If these conclusions sound strangely in our ears, equally so will those we are led to make concerning the great groups of instincts which we regard as lying behind the vital phenomena of organisms. The postulate of the self-preservative instincts we ascribe to every living being stands in remarkable contrast to the supposition that the whole life of instinct serves the one end of bringing about death.

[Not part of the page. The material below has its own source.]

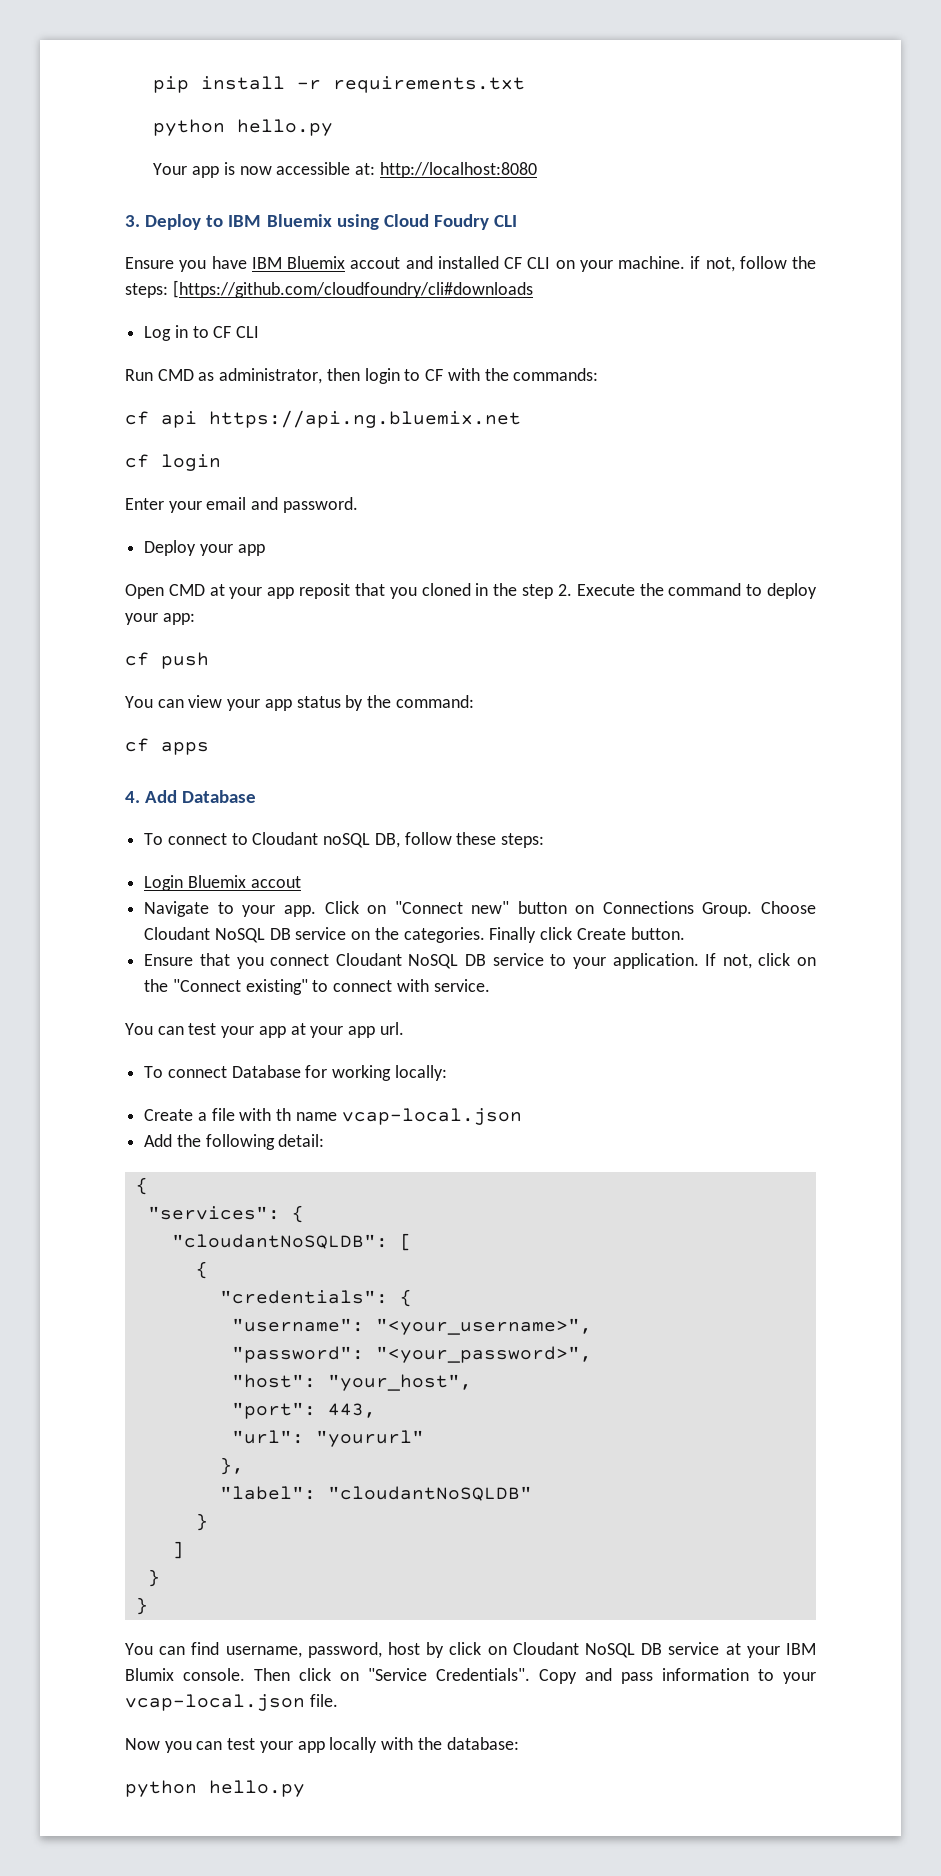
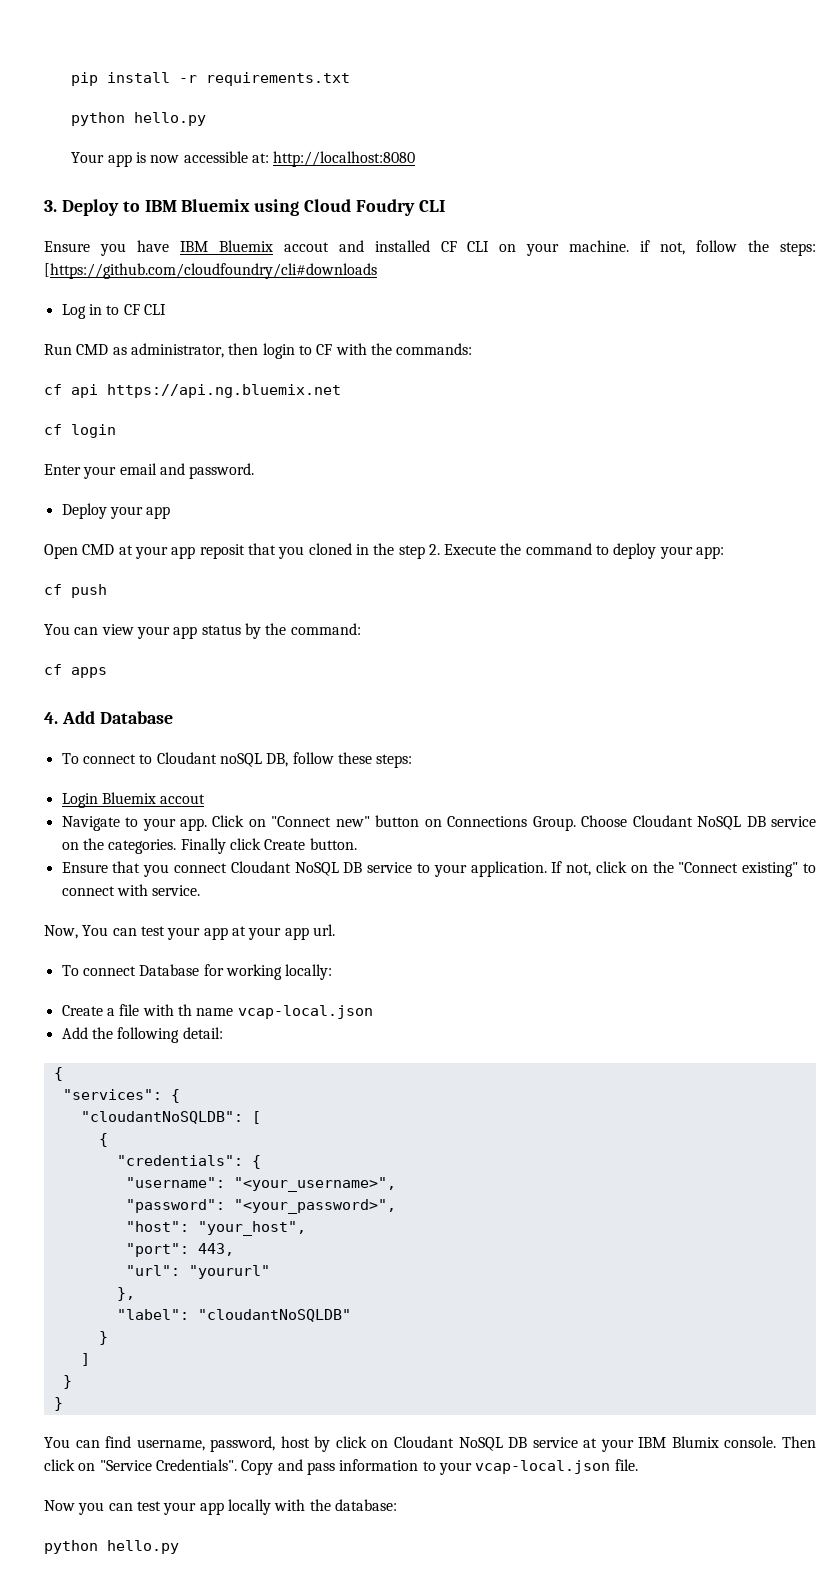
(490, 985) none -> [44,925,78,939] Now,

The theoretic significance of the instincts of self-preservation, power and self-assertion, shrinks to nothing, seen in this light; they are part-instincts designed to secure the path to death peculiar to the organism and to ward off possibilities of return to the inorganic other than the immanent ones, but the enigmatic struggle of the organism to maintain itself in spite of all the world, a struggle that cannot be brought into connection with anything else, disappears. It remains to be added that the organism is resolved to die only in its own way; even these watchmen of life were originally the myrmidons of death. Hence the paradox comes about that the living organism resists with all its energy influences (dangers) which could help it to reach its life-goal by a short way (a short circuit, so to speak); but this is just the behaviour that characterises a pure instinct as contrasted with an intelligent striving.[17]